Je suis de la race des fils de commerçants. De petits commerçants. Cette seule qualité suffit à me rendre suspect. A-t-on jamais vu boutiquier exprimer des velléités d'écrivain ? Déjà je regrette l'emploi du terme écrivain. Je ne voudrais pas susciter leur colère ; ni celle des auteurs, encore que je distingue mal les deux genres. J'entre chez autrui par effraction.
Ainsi commence Rideau !, premier roman de Ludovic Zékian publié par les éditions Phébus. Dans une langue abrupte, polie, comme neutralisée par le milieu qu'il fréquente, le narrateur y ressuscite, au fil de ses souvenirs, l'histoire de sa mère et, surtout, de son magasin, un petite maison de presse-librairie. Fille d'un fripier, partie très jeune vendre sur les marchés, elle a d'abord ouvert une boutique de vêtements. Mais l'avènement du prêt à porter menace les petits commerçants dans son genre, et elle se tourne vers une Maison de la presse-librairie, qu'elle arrive même à faire agrandir. Le temps passe, son fils grandit. Et le monde change. La maison de presse-librairie marche de moins en moins bien, la mère fatigue, usée par les années. Le constat est sans appel : il va falloir fermer.
C'est presque un non-événement, cette mort d'un petit commerce dans une petite ville. Le fils, lui, est parti à Paris, et s'éloigne insensiblement de tout ça. Il travaille à Berçy, où il signe, où il rédige des papiers contre ou pour des lois économiques - ne me regardez pas comme ça, ce n'est jamais plus précis que ça. Il est sans doute un de ces minuscules rouages qui font tourner la machine, qui font le monde économique, justement en train de broyer le petit commerce de sa mère, tel qu'il est.

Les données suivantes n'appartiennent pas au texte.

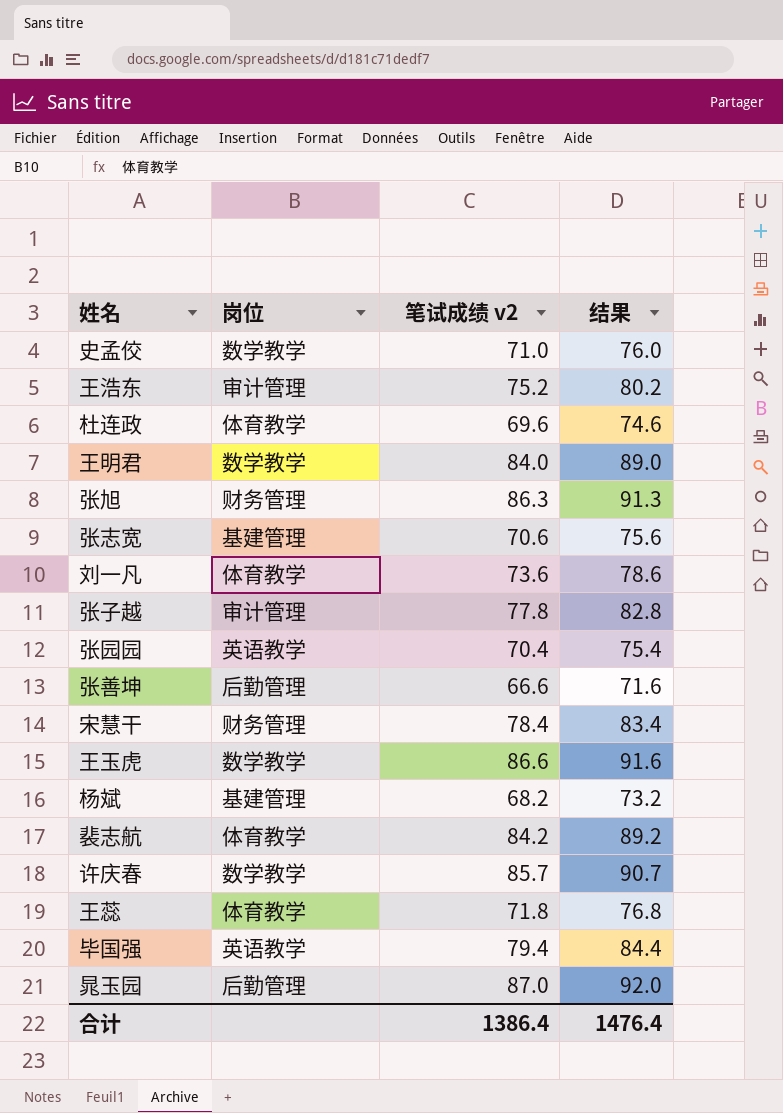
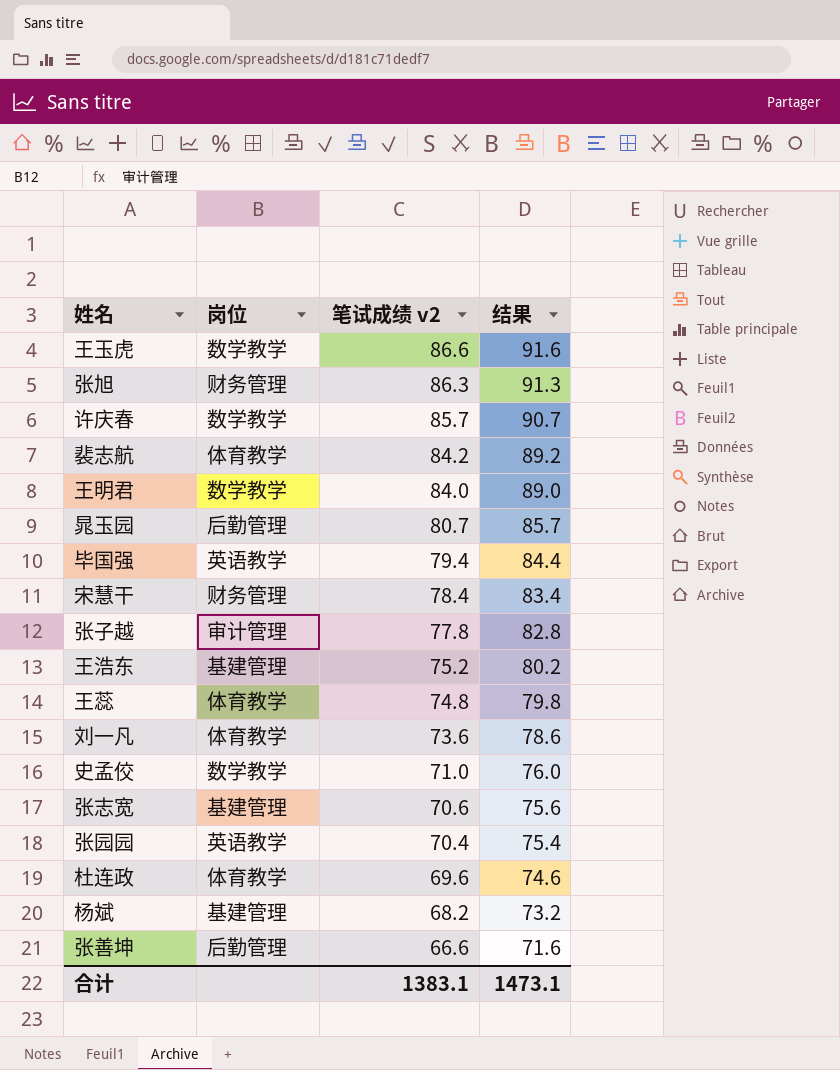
row order: none -> 笔试成绩 v2 descending
晁玉园 | 笔试成绩 v2: 87.0 -> 80.7
晁玉园 | 结果: 92.0 -> 85.7
王浩东 | 岗位: 审计管理 -> 基建管理
王蕊 | 笔试成绩 v2: 71.8 -> 74.8
王蕊 | 结果: 76.8 -> 79.8
合计 | 笔试成绩 v2: 1386.4 -> 1383.1
合计 | 结果: 1476.4 -> 1473.1

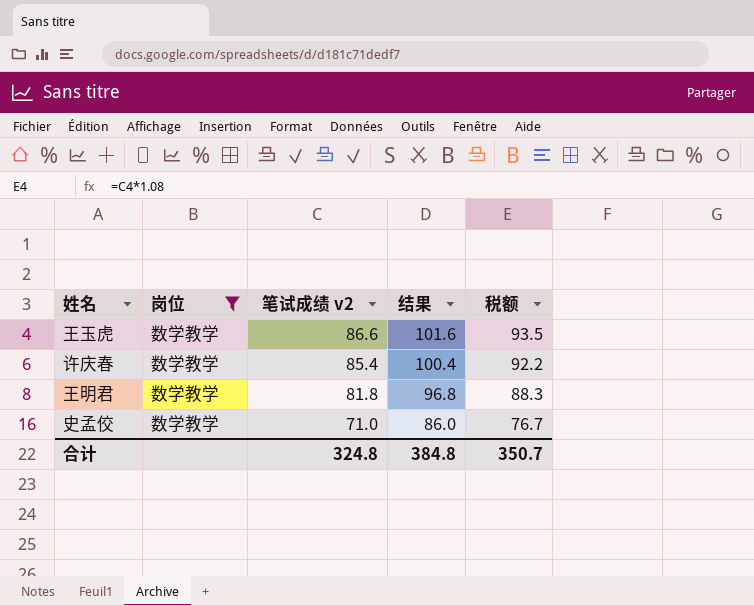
filter: none -> 岗位 = 数学教学
column 结果 | formula: [笔试成绩 v2] + 5 -> [笔试成绩 v2] + 15
column 税额 | formula: none -> [笔试成绩 v2] * 1.08
许庆春 | 笔试成绩 v2: 85.7 -> 85.4
王明君 | 笔试成绩 v2: 84.0 -> 81.8
合计 | 笔试成绩 v2: 1383.1 -> 324.8
合计 | 结果: 1473.1 -> 384.8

J'avais trouvé amusant ce clin d'œil de la vie, le fait de me trouver à vilipender une réforme que j'aurais appelée de mes vœux ou salué quelques années auparavant. Je goûtais ces paradoxes. Ils me rassuraient sur le fait que j'avais franchi un cap.
Mais l'éloignement se mue bientôt en déracinement. Au gamin qui parlait couramment la langue de sa mère, faite d'approximations devenues normes, a succédé un homme plein de tableaux et de calculs, qui idéalise le souvenir du petit commerçant sans vraiment mesurer sa détresse quotidienne, son sentiment de ne pas y arriver. A moins que la problématique soit encore tout autre. La phrase d'Aragon placée en épigraphe du roman nous en donnerait alors la clé :
Peut-être que c'est la perte du magasin qui permet au narrateur de prendre la mesure de tout ce que la maison de presse a représenté pour lui, de convoquer les souvenirs qui y sont liés et les analyser. Rideau ! m'a semblé un petit livre nécessaire, par la réflexion qu'il amorce sur l'éloignement et la culpabilité d'un fils de petit commerçant devenu fonctionnaire. Et si la lente déréliction d'une petite librairie est bien décrite, c'est surtout la réflexion sur la langue, parfois explicite, parfois sous-jacente, qui me semble constituer l'intérêt de ce livre.
La fin apporte une belle note positive, une rêverie teintée d'amertume. Je me demande si l'auteur a l'intention de reprendre la plume et de s'éloigner de son expérience pour nous raconter une nouvelle histoire, avec cette justesse de ton qu'il a su avoir ici.